Prethee why so mute?

Quit, quit for shame! this will not move,
This cannot take her;

If of herself she will not love,
Nothing can make her :-
The divil take her.

THE CARELESS LOVER.

NEVER believe me if I love,
Or know what 'tis, or mean to prove;
And yet in faith I lye, I do,

And she's extreamly handsome too;

She's fair, she's wondrous fair,

But I care not who knows it,

E'er I'll die for love, I fairly will forego it.

This heat of hope, or cold of fear,
My foolish heart cou'd never bear:
One sigh imprison'd ruins more
Than earthquakes have done heretofore.
When I am hungry I do eat,
And cut no fingers 'stead of meat;
Nor with much gazing on her face,
Do e'er rise hungry from the place.
A gentle round fill'd to the brink,
To this and t'other friend I drink;
And if 'tis nam'd another's health,
I never make it her's by stealth.

Black fryars to me, and old Whitehall,
Is even as much as is the fall
Of fountains on a pathless grove,
And nourishes as much my love.

I visit, talk, do business, play,
And for a need laugh out a day :
Who does not thus in Cupid's school,
He makes not love, but plays the fool:
She's fair, &c.

H H

CONSTANCY.

Our upon it, I have lov'd
Three whole days together;
And am like to love three more,
If it prove fair weather.

Time shall moult away his wings
E'er he shall discover

In the whole wide world again
Such a constant lover.

But the spite on't is, no praise

Is due at all to me:

Love with me had made no staies,

Had it any been but she.

Had it any been but she,

And that very face,

There had been at least e'er this

A dozen dozen in her place.

LOVE TURN'D TO HATRED.

I WILL not love one minute more, I swear,

No not a minute; not a sigh or tear

Thou gett'st from me, or one kind look again,

Though thou should'st court me to't, and would'st begin, I will not think of thee, but as men do

Of debts and sins, and then I'll curse thee too:

For thy sake, woman shall be now to me

Less welcome, than at midnight ghosts shall be.
I'll hate so perfectly, that it shall be

Treason to love that man that loves a she;
Nay, I will hate the very good, I swear,
That's in thy sex, because it does lie there;
Their very virtue, grace, discourse, and wit,
And all for thee; what, wilt thou love me yet?

DETRACTION EXECRATED.

THOU vermin slander, bred in abject minds,
Of thoughts impure, by vile tongues animate,
Canker of conversation! could'st thou find
Nought but our love, whereon to shew thy hate?
Thou never wert, when we two were alone;
What canst thou witness then? thy base dull aid
Was useless in our conversation,

Where each meant more than could by both be said.
Whence hadst thou thy intelligence, from earth?
That part of us ne'er knew that we did love;
Or from the air?
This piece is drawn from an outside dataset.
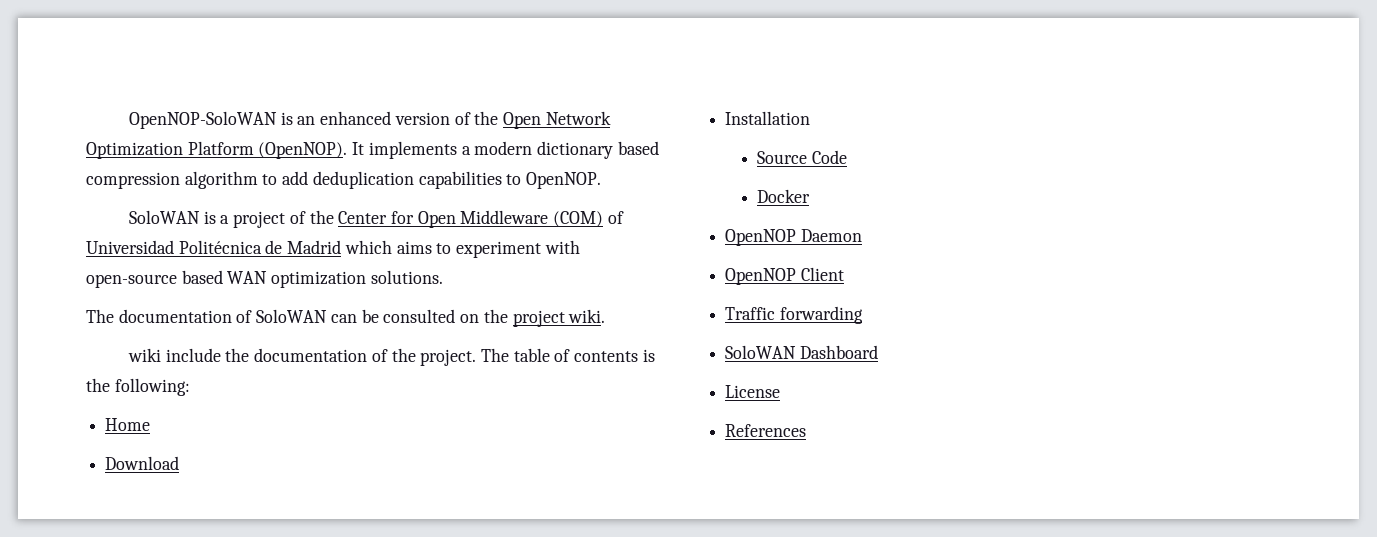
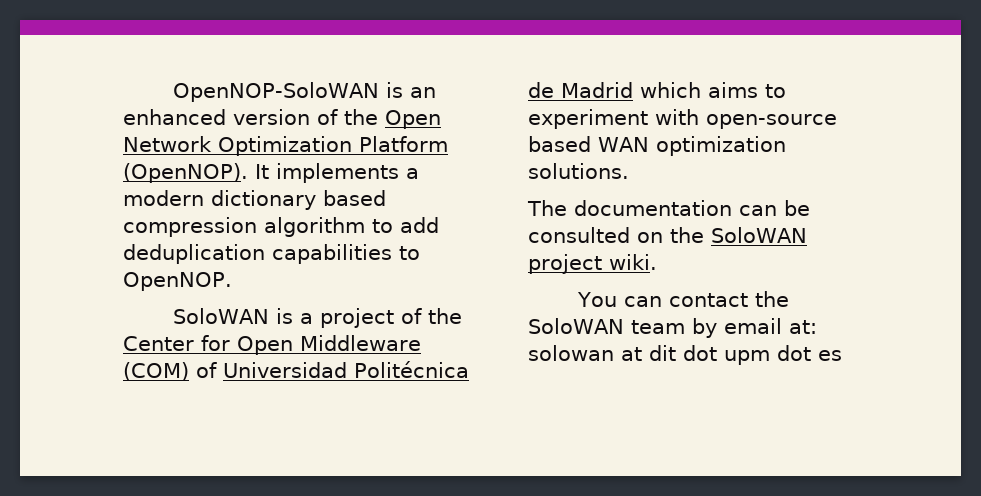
[236,309,328,323] of SoloWAN -> (732, 208) none
(508, 316) none -> [711,227,807,243] SoloWAN
[127,348,655,366] [86,378,190,396] [105,418,151,431] [105,456,180,470] [725,111,811,125] [757,150,848,164] [757,189,811,203] [725,229,862,246] [725,267,844,285] [725,306,863,324] [725,345,878,359] [725,385,781,398] [725,424,807,437] wiki include the documentation of the project. The table of contents is the following: // Home // Download // Installation // Source Code // Docker // OpenNOP Daemon // OpenNOP Client // Traffic forwarding // SoloWAN Dashboard // License // References -> [576,291,789,307] [528,318,817,338] [528,345,842,365] You can contact the SoloWAN team by email at: solowan at dit dot upm dot es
Our gentle sighs had birth
From such sweet raptures as to joy did move;
Our thoughts, as pure as the chaste morning's breath,
When from the night's cold arms it creeps away,
Were cloath'd in words; and maiden's blush that hath
More purity, more innocence than they.

Nor from the water could'st thou have this tale,
No briny tear has furrow'd her smooth cheek;
And I was pleas'd, I pray what should he ail
That had her love, for what else could he seek?
We short'ned days to moments by Love's art,
Whilst our two souls in am'rous ecstasy
Perceiv'd no passing time, as if a part
Our love had been of still eternity.

Much less couldst have it from the purer fire,
Our heat exhales no vapour from coarse sense,
Such as are hopes, or fears, or fond desire;
Our mutual love itself did recompense;
Thou hast no correspondence had in heav'n,
And th' elemental world, thou see'st, is free:

Whence hadst thou then, this talking monster? even
From hell, a harbour fit for it and thee.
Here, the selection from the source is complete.